== Segment start ==

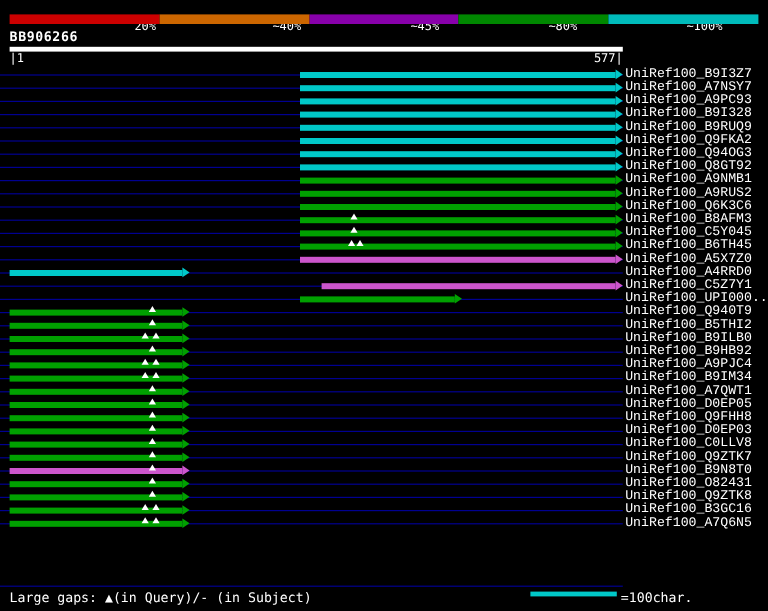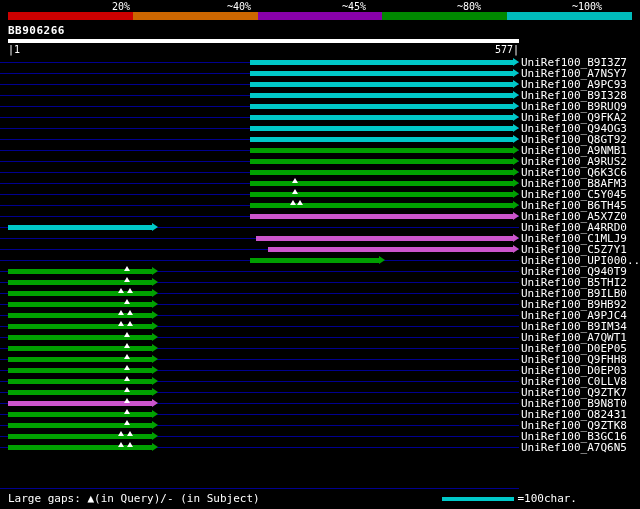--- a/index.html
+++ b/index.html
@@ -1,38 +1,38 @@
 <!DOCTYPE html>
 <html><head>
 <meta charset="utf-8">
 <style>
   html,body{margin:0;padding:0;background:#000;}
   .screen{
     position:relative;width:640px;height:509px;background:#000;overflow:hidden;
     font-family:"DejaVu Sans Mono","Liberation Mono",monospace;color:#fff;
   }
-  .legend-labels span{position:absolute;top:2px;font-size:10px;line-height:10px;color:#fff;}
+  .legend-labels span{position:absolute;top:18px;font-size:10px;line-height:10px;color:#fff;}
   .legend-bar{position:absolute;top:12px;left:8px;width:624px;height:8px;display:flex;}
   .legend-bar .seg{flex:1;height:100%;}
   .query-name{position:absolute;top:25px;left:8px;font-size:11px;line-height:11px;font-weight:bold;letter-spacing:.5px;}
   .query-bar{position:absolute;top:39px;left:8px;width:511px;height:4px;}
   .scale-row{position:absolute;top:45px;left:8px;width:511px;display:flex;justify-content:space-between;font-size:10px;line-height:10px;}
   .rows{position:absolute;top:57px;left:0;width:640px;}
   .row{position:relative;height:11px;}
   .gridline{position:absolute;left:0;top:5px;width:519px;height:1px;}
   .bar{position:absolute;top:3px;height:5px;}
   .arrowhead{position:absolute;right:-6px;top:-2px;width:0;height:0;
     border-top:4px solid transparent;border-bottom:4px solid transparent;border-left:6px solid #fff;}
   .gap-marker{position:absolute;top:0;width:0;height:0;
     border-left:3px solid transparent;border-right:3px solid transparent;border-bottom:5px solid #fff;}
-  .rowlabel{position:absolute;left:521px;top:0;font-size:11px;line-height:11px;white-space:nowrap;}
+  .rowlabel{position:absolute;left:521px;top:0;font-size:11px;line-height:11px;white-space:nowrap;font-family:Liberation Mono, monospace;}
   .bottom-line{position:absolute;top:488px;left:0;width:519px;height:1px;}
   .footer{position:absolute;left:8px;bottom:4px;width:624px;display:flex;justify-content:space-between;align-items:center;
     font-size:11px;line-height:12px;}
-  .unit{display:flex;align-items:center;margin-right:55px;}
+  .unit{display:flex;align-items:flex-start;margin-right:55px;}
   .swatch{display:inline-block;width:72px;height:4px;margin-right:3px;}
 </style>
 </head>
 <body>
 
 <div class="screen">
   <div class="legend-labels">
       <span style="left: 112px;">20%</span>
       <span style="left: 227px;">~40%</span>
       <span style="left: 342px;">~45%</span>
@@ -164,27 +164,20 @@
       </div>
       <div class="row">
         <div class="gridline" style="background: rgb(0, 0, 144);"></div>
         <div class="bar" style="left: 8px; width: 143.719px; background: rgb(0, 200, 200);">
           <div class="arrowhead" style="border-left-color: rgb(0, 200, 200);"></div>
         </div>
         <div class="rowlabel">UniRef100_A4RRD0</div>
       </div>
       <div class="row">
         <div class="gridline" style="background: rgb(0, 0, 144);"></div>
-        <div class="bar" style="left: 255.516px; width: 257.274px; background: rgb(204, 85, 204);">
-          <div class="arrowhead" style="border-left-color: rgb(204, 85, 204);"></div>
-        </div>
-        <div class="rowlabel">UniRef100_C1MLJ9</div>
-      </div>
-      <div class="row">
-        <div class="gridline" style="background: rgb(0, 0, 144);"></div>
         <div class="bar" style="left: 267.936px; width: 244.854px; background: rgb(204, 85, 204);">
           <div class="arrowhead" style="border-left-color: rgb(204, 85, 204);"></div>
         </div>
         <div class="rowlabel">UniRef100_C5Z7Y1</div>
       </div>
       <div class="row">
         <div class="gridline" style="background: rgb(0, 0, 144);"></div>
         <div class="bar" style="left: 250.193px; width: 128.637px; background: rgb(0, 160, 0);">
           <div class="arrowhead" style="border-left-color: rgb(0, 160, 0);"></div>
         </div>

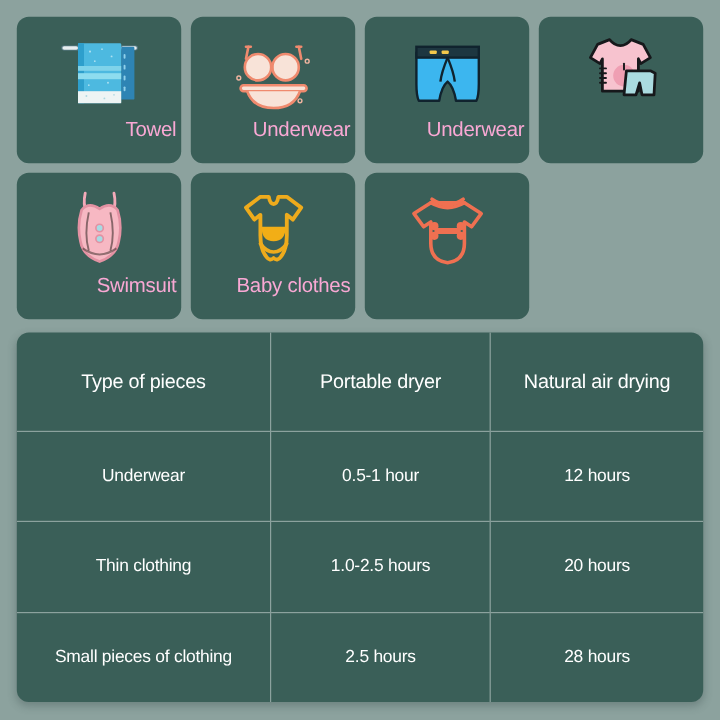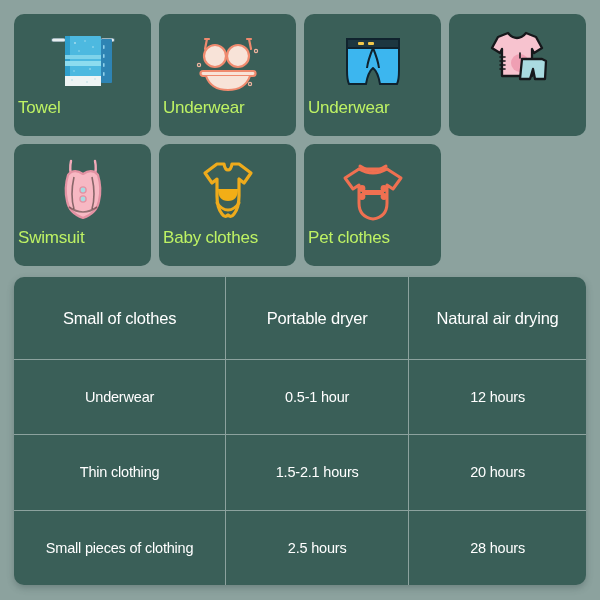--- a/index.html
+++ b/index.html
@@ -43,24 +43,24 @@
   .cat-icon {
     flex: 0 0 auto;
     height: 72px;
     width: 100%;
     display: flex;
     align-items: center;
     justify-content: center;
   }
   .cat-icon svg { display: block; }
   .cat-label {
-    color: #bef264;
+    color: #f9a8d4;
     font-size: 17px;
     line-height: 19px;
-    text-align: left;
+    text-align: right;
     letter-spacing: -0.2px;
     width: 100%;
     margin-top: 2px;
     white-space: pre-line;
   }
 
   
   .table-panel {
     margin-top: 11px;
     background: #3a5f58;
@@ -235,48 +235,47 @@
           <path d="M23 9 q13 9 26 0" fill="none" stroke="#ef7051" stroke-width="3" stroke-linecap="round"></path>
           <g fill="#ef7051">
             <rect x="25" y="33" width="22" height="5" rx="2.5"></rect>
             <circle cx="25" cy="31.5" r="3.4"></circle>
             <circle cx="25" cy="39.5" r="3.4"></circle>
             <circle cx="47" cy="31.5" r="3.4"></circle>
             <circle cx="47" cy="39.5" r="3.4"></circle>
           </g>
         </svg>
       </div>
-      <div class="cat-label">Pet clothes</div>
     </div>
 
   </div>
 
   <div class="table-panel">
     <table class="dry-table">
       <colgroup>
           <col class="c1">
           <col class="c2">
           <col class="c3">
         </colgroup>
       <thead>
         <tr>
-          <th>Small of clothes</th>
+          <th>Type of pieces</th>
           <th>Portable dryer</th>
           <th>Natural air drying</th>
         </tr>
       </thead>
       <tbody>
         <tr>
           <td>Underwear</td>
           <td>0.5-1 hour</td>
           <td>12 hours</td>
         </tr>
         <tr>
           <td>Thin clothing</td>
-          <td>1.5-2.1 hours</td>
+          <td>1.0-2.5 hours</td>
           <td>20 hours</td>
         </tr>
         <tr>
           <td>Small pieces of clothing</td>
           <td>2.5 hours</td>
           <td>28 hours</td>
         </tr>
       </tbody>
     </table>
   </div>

== Segment end ==

THE PROBLEM » Copy nothing but the lines from the top of the material through the line holding "border-top:4px solid transparent;border-bottom:4px", exactly as written; omit pictures.

RESULT »
--- a/index.html
+++ b/index.html
@@ -1,38 +1,38 @@
 <!DOCTYPE html>
 <html><head>
 <meta charset="utf-8">
 <style>
   html,body{margin:0;padding:0;background:#000;}
   .screen{
     position:relative;width:640px;height:509px;background:#000;overflow:hidden;
     font-family:"DejaVu Sans Mono","Liberation Mono",monospace;color:#fff;
   }
-  .legend-labels span{position:absolute;top:2px;font-size:10px;line-height:10px;color:#fff;}
+  .legend-labels span{position:absolute;top:18px;font-size:10px;line-height:10px;color:#fff;}
   .legend-bar{position:absolute;top:12px;left:8px;width:624px;height:8px;display:flex;}
   .legend-bar .seg{flex:1;height:100%;}
   .query-name{position:absolute;top:25px;left:8px;font-size:11px;line-height:11px;font-weight:bold;letter-spacing:.5px;}
   .query-bar{position:absolute;top:39px;left:8px;width:511px;height:4px;}
   .scale-row{position:absolute;top:45px;left:8px;width:511px;display:flex;justify-content:space-between;font-size:10px;line-height:10px;}
   .rows{position:absolute;top:57px;left:0;width:640px;}
   .row{position:relative;height:11px;}
   .gridline{position:absolute;left:0;top:5px;width:519px;height:1px;}
   .bar{position:absolute;top:3px;height:5px;}
   .arrowhead{position:absolute;right:-6px;top:-2px;width:0;height:0;
     border-top:4px solid transparent;border-bottom:4px solid transparent;border-left:6px solid #fff;}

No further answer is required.